**TO DO**
Print the line that contains "2024-01-15: 9084390 -> none" and every line that follows it in the data below, ending with the final line; include nothing else.
■ ■ ■ ■
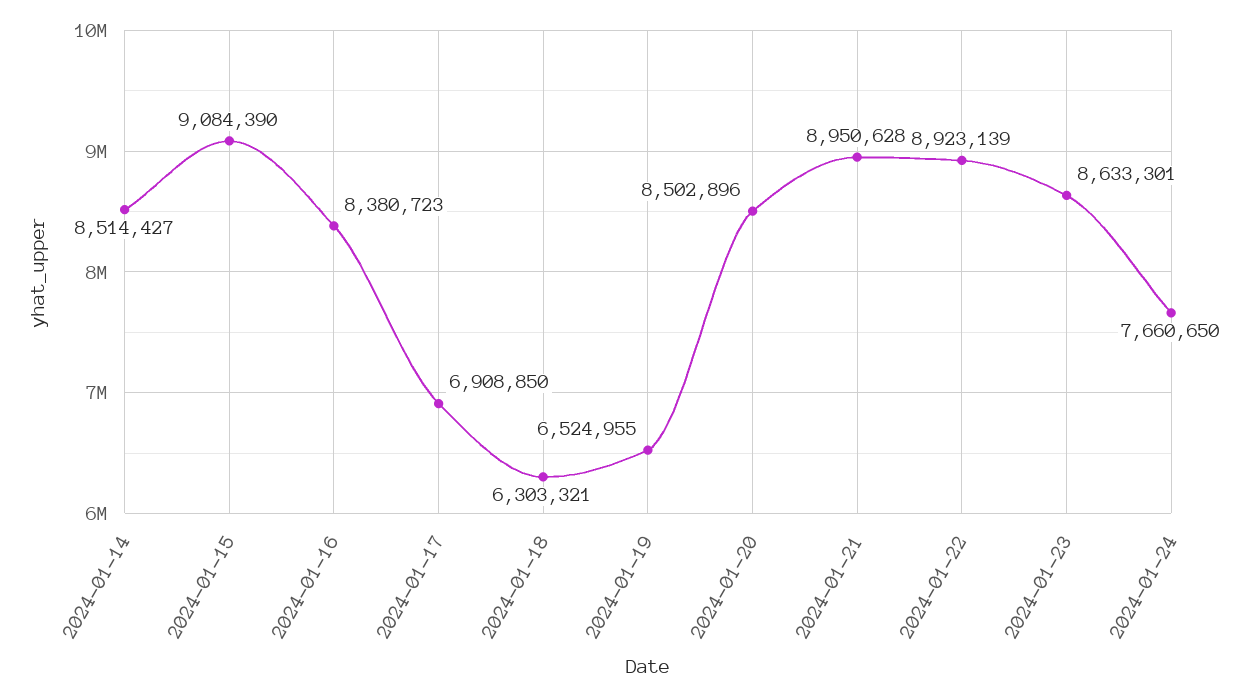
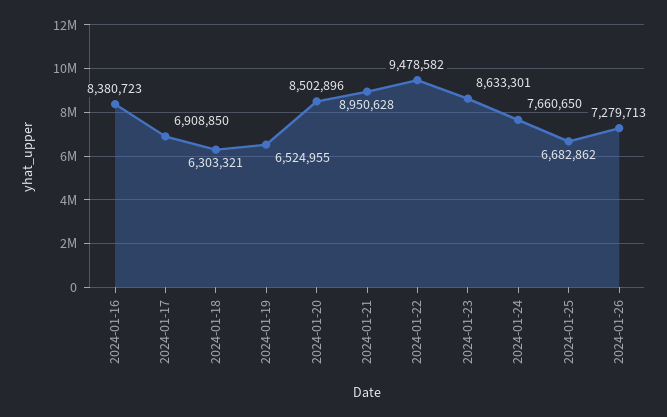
2024-01-14: 8514427 -> none
2024-01-15: 9084390 -> none
2024-01-22: 8923139 -> 9478582
2024-01-25: none -> 6682862
2024-01-26: none -> 7279713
■ ■ ■ ■
**THE COMPLETED TASK**
2024-01-15: 9084390 -> none
2024-01-22: 8923139 -> 9478582
2024-01-25: none -> 6682862
2024-01-26: none -> 7279713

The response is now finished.